ControlNeRF: Text-Driven 3D Scene Stylization via Diffusion Model

Jiahui Chen, Chuanfeng Yang, Kaiheng Li, Qingqiang Wu, Qingqi Hong

Published: 01 Jan 2024, Last Modified: 15 May 2025ICANN (2) 2024EveryoneRevisionsBibTeXCC BY-SA 4.0

Abstract: 3D scene stylization aims to generate artistically rendered images from various viewpoints within a 3D space while ensuring style consistency regardless of the viewing angle. Traditional 2D methods usually used in this field struggle with maintaining this consistency when applied to 3D environments. To address this issue, we propose a novel approach named ControlNeRF, which employs a customized conditional diffusion model, ControlNet, and introduces latent variables, obtaining a stylized appearance throughout the scene solely driven by text.

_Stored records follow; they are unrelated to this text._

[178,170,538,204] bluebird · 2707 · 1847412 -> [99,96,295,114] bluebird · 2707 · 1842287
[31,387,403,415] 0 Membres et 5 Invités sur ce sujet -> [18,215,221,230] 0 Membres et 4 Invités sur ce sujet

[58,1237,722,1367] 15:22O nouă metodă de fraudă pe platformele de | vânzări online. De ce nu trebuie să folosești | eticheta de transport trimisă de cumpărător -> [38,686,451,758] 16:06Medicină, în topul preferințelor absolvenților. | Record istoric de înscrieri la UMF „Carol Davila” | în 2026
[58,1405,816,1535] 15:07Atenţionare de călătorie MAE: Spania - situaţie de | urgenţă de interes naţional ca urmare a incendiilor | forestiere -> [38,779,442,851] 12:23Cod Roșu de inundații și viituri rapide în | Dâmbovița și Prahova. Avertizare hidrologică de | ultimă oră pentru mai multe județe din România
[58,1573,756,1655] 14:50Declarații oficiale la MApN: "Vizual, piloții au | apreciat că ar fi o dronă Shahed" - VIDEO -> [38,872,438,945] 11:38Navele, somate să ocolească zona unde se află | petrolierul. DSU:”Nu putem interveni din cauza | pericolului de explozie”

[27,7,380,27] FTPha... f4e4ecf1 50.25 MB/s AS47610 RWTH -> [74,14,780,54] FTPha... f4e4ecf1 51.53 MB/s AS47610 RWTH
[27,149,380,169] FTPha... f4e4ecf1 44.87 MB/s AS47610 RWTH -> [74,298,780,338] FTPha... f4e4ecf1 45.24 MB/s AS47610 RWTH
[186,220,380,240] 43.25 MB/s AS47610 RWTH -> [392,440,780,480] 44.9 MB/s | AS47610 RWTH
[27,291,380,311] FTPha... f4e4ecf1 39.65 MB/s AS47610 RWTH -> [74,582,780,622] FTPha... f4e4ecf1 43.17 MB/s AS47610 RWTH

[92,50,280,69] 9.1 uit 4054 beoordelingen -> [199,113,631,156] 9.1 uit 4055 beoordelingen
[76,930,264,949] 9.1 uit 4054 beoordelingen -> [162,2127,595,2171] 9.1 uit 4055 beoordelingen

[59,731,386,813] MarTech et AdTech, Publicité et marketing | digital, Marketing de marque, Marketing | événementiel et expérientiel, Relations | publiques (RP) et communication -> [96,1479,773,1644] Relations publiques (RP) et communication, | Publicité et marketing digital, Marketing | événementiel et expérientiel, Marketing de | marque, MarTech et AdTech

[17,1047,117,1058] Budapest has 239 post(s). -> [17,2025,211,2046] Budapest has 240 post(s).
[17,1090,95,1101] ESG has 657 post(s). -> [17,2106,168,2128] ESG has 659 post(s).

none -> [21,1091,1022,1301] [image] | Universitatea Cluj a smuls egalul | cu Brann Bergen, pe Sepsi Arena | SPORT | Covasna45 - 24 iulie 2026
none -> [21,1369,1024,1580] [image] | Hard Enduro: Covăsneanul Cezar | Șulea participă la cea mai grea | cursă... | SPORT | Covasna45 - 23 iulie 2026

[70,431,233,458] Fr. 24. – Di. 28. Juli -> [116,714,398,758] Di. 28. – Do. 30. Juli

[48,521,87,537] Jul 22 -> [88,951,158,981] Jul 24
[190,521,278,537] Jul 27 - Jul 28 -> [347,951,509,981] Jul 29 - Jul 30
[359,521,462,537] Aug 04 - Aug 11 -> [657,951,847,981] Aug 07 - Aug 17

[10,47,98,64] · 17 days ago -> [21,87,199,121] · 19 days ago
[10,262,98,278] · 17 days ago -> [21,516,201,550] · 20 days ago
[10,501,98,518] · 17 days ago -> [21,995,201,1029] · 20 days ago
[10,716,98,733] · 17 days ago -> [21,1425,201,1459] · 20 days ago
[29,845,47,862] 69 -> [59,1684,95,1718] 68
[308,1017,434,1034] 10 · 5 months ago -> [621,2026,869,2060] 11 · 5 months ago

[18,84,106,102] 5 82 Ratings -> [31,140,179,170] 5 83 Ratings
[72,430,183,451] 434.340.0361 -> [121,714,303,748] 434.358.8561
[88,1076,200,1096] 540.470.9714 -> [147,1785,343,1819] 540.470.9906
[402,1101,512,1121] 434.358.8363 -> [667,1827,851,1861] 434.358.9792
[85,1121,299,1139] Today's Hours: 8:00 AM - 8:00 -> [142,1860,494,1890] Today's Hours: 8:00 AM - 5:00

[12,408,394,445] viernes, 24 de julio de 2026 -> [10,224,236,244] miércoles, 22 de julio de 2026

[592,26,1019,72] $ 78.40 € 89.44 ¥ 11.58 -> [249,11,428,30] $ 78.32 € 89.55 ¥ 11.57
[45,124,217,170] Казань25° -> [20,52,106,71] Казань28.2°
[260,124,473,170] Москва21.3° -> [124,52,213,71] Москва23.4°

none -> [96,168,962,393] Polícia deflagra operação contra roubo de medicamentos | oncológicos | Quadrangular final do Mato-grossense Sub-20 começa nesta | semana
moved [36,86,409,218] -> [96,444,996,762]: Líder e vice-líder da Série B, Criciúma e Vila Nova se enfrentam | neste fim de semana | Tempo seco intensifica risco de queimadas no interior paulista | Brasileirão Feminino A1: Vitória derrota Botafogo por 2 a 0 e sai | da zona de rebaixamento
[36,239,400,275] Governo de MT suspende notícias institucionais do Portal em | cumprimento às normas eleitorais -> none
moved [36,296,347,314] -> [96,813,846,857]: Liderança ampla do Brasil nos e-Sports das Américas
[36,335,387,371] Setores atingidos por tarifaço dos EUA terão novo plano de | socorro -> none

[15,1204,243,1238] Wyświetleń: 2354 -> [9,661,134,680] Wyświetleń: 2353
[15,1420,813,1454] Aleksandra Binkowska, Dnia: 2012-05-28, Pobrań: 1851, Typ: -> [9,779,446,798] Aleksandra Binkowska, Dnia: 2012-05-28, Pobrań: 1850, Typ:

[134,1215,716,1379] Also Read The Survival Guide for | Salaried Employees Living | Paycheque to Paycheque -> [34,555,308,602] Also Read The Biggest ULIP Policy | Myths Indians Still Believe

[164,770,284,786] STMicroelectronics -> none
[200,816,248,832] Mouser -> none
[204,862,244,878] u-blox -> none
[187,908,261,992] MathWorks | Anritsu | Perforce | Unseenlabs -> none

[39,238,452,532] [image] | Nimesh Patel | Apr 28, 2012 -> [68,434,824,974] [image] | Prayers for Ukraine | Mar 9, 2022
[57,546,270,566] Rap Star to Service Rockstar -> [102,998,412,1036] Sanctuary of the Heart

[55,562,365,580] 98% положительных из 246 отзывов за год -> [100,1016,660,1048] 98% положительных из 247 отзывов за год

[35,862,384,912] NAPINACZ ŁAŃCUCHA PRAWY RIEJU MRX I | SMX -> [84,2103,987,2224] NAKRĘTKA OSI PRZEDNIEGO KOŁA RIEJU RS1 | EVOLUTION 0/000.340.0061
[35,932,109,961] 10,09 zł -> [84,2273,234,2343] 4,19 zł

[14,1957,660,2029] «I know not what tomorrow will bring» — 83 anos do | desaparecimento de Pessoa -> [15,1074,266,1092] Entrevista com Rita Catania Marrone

Specifically, this text-driven approach effectively overcomes the inconveniences associated with using images as style cues, and it not only achieves a high degree of stylistic consistency across various viewpoints but also produces high-quality images. We have conducted rigorous testing on ControlNeRF with diverse styles, which has confirmed these outcomes. Our approach not only advances the field of 3D scene stylization but also opens new possibilities for artistic expression and digital imaging.